(Stored data entries)
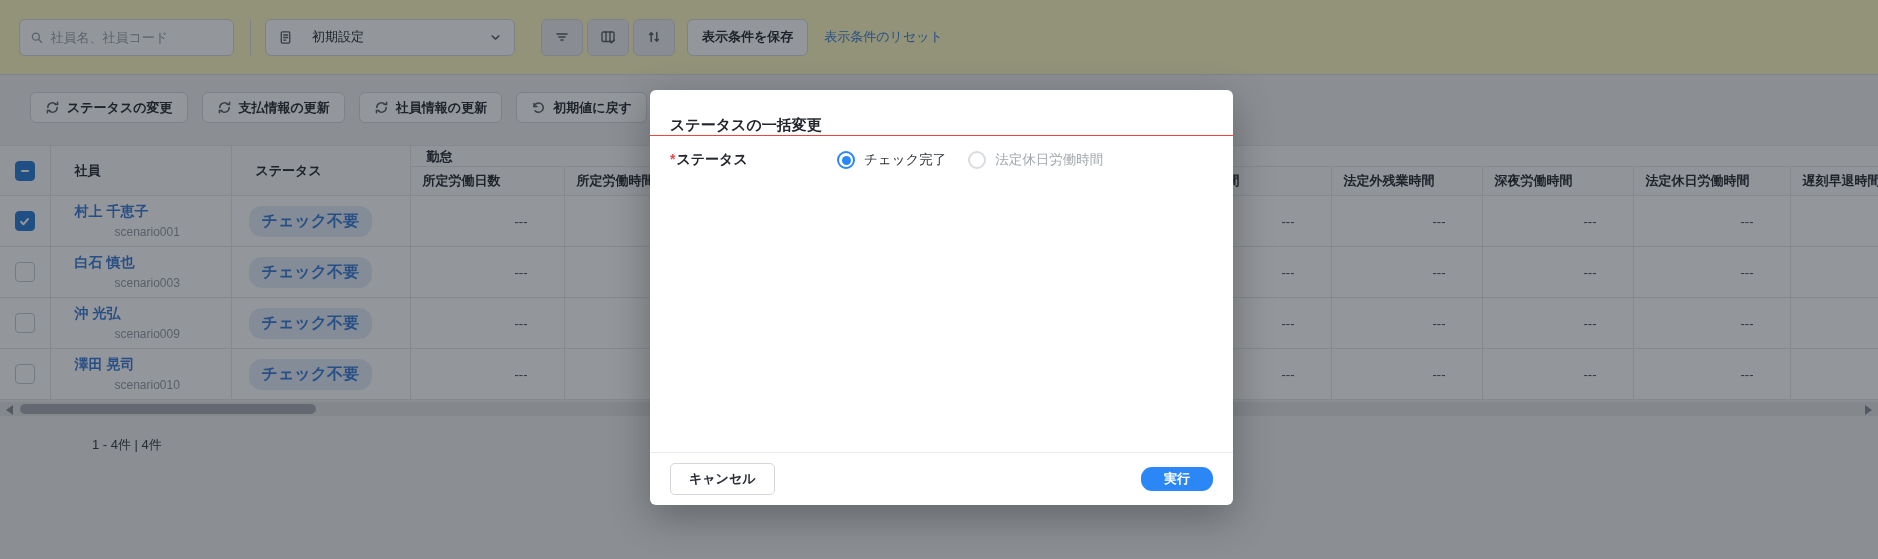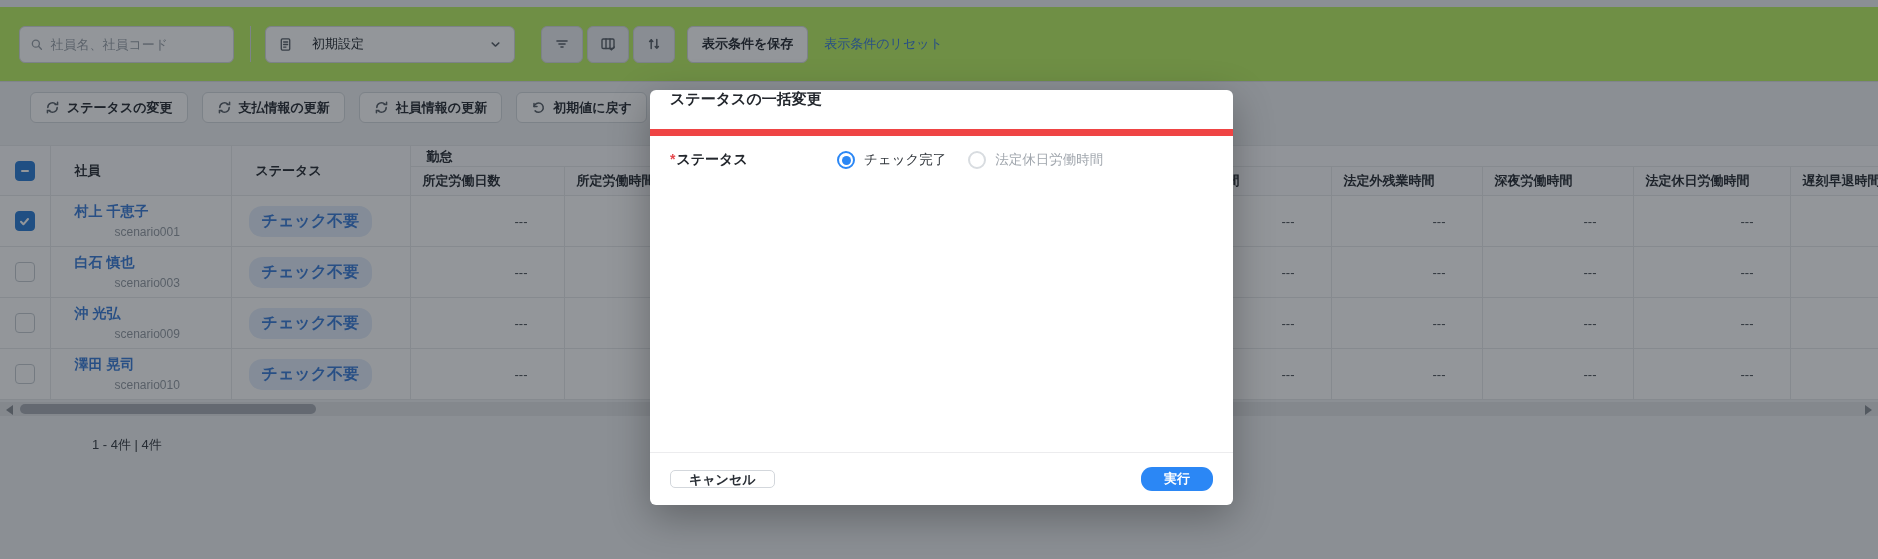--- a/index.html
+++ b/index.html
@@ -10,8 +10,8 @@
   }
   
   .toolbar {
-    position:absolute; top:7px; left:0; width:1878px; height:75px;
-    background:#bef264; border-bottom:1px solid #dcdfe3;
+    position:absolute; top:0; left:0; width:1878px; height:75px;
+    background:#fef9c3; border-bottom:1px solid #dcdfe3;
     display:flex; align-items:center;
   }
   .search-box {

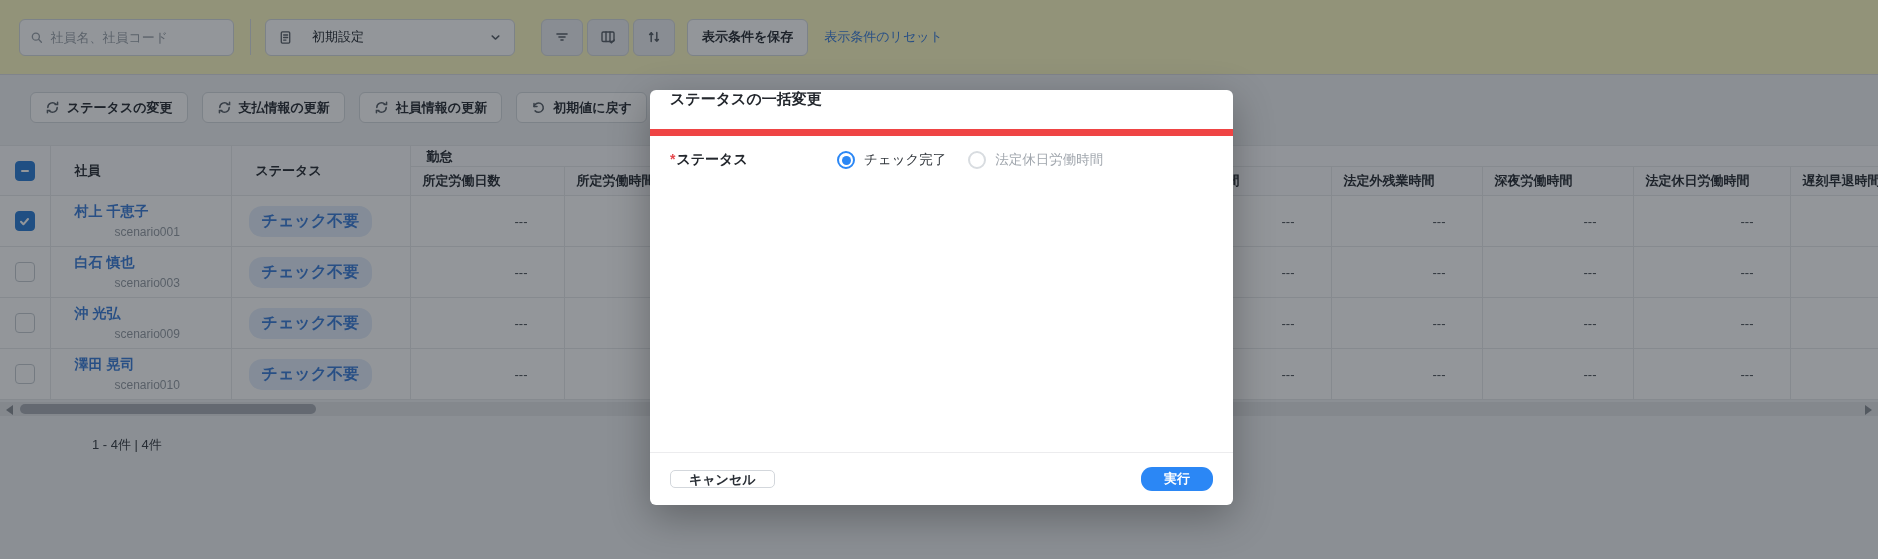--- a/index.html
+++ b/index.html
@@ -95,8 +95,8 @@
     box-shadow:0 12px 40px rgba(0,0,0,0.30);
   }
   .modal-header {
-    height:46px; display:flex; align-items:flex-start; padding:0 20px;
-    border-bottom:7px solid #ef4444;
+    height:46px; display:flex; align-items:flex-end; padding:0 20px;
+    border-bottom:1px solid #ef4444;
   }
   .modal-title { font-size:15px; font-weight:700; color:#23272d; }
   .modal-body { padding:15px 20px; }

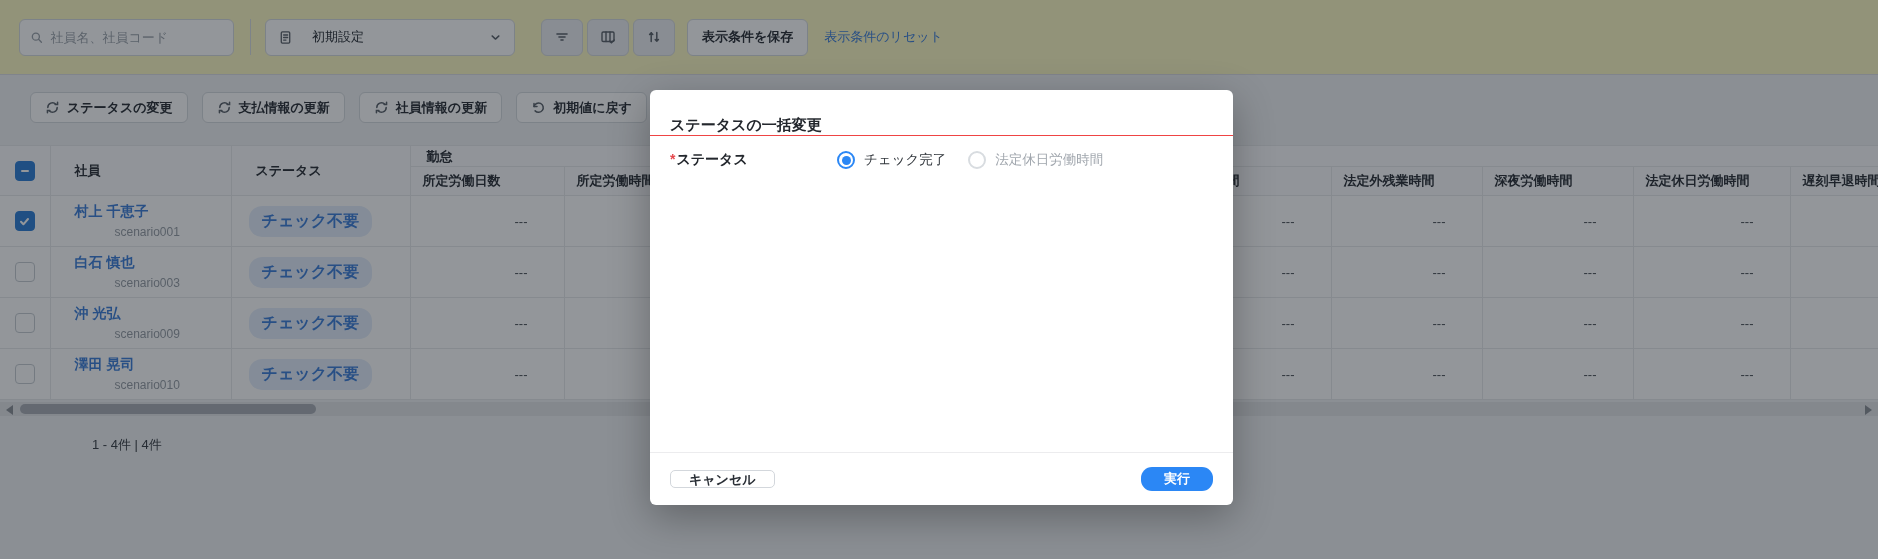--- a/index.html
+++ b/index.html
@@ -119,7 +119,7 @@
     justify-content:space-between; padding:0 20px;
   }
   .cancel-btn {
-    height:18px; padding:0 18px; background:#fff; border:1px solid #d3d7dc; border-radius:5px;
+    height:32px; padding:0 18px; background:#fff; border:1px solid #d3d7dc; border-radius:5px;
     font-size:13px; font-weight:700; color:#2a2f36; cursor:pointer; font-family:inherit;
   }
   .submit-btn {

* [WHAT THE TASK REQUIRES]: What you should return is the exact text of every line from the top of the entries through the line with "height:18px; padding:0 18px;", pictures removed.

* [RESPONSE FOR THIS EXERCISE]:
--- a/index.html
+++ b/index.html
@@ -10,8 +10,8 @@
   }
   
   .toolbar {
-    position:absolute; top:7px; left:0; width:1878px; height:75px;
-    background:#bef264; border-bottom:1px solid #dcdfe3;
+    position:absolute; top:0; left:0; width:1878px; height:75px;
+    background:#fef9c3; border-bottom:1px solid #dcdfe3;
     display:flex; align-items:center;
   }
   .search-box {

--- a/index.html
+++ b/index.html
@@ -95,8 +95,8 @@
     box-shadow:0 12px 40px rgba(0,0,0,0.30);
   }
   .modal-header {
-    height:46px; display:flex; align-items:flex-start; padding:0 20px;
-    border-bottom:7px solid #ef4444;
+    height:46px; display:flex; align-items:flex-end; padding:0 20px;
+    border-bottom:1px solid #ef4444;
   }
   .modal-title { font-size:15px; font-weight:700; color:#23272d; }
   .modal-body { padding:15px 20px; }

--- a/index.html
+++ b/index.html
@@ -119,7 +119,7 @@
     justify-content:space-between; padding:0 20px;
   }
   .cancel-btn {
-    height:18px; padding:0 18px; background:#fff; border:1px solid #d3d7dc; border-radius:5px;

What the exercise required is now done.